WHAT IS BEING ASKED
Whichever lines of the material contain "Europa", copy each of them.

··· DATA PROVIDED ···

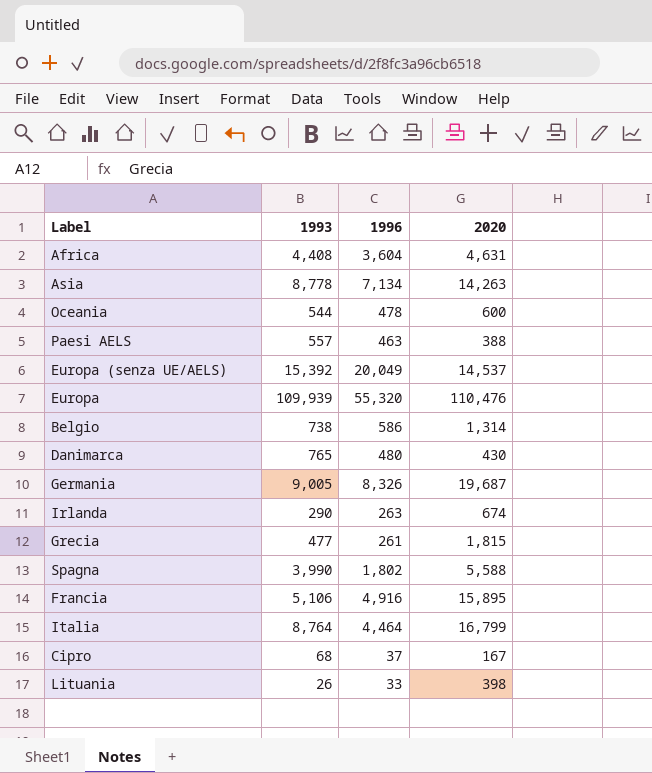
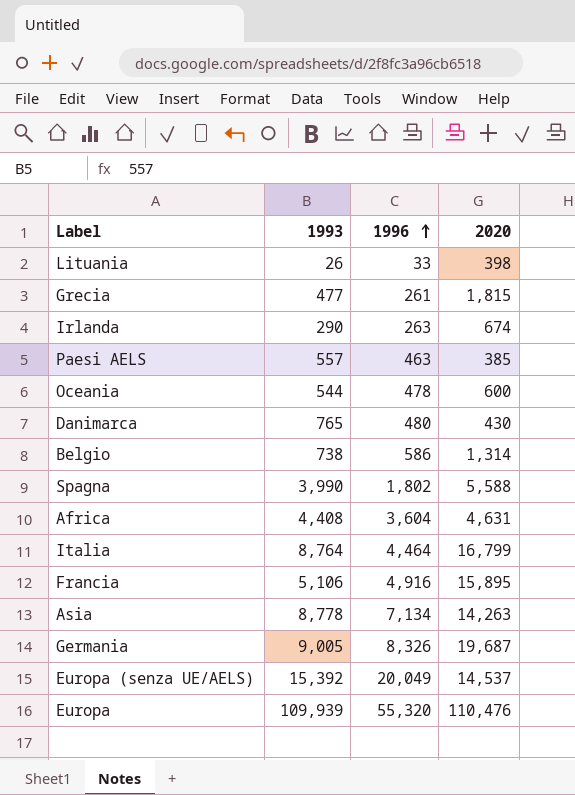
row order: none -> 1996 ascending
row Cipro: 68 | 37 | 167 -> none
Paesi AELS | 2020: 388 -> 385

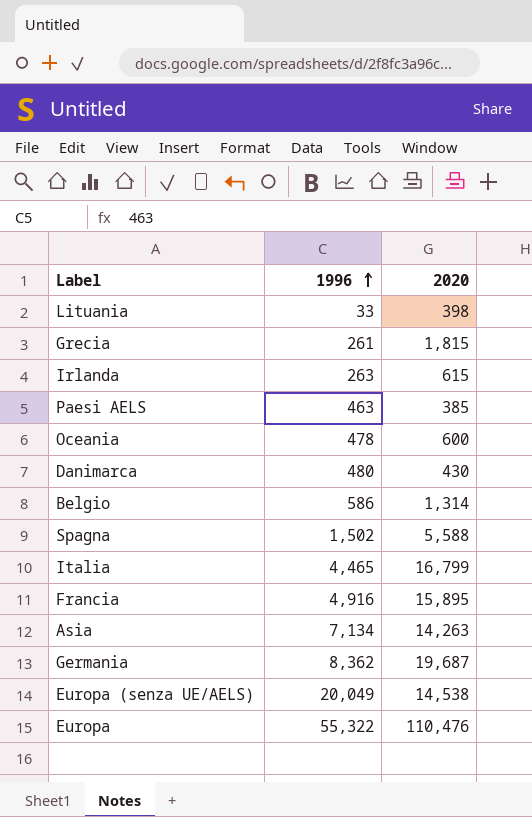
column 1993 | position: 2 -> none
row Africa: 4,408 | 3,604 | 4,631 -> none
Irlanda | 2020: 674 -> 615
Spagna | 1996: 1,802 -> 1,502
Italia | 1996: 4,464 -> 4,465
Germania | 1996: 8,326 -> 8,362
Europa (senza UE/AELS) | 2020: 14,537 -> 14,538
Europa | 1996: 55,320 -> 55,322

···

COMPLETED TASK
Europa (senza UE/AELS) | 2020: 14,537 -> 14,538
Europa | 1996: 55,320 -> 55,322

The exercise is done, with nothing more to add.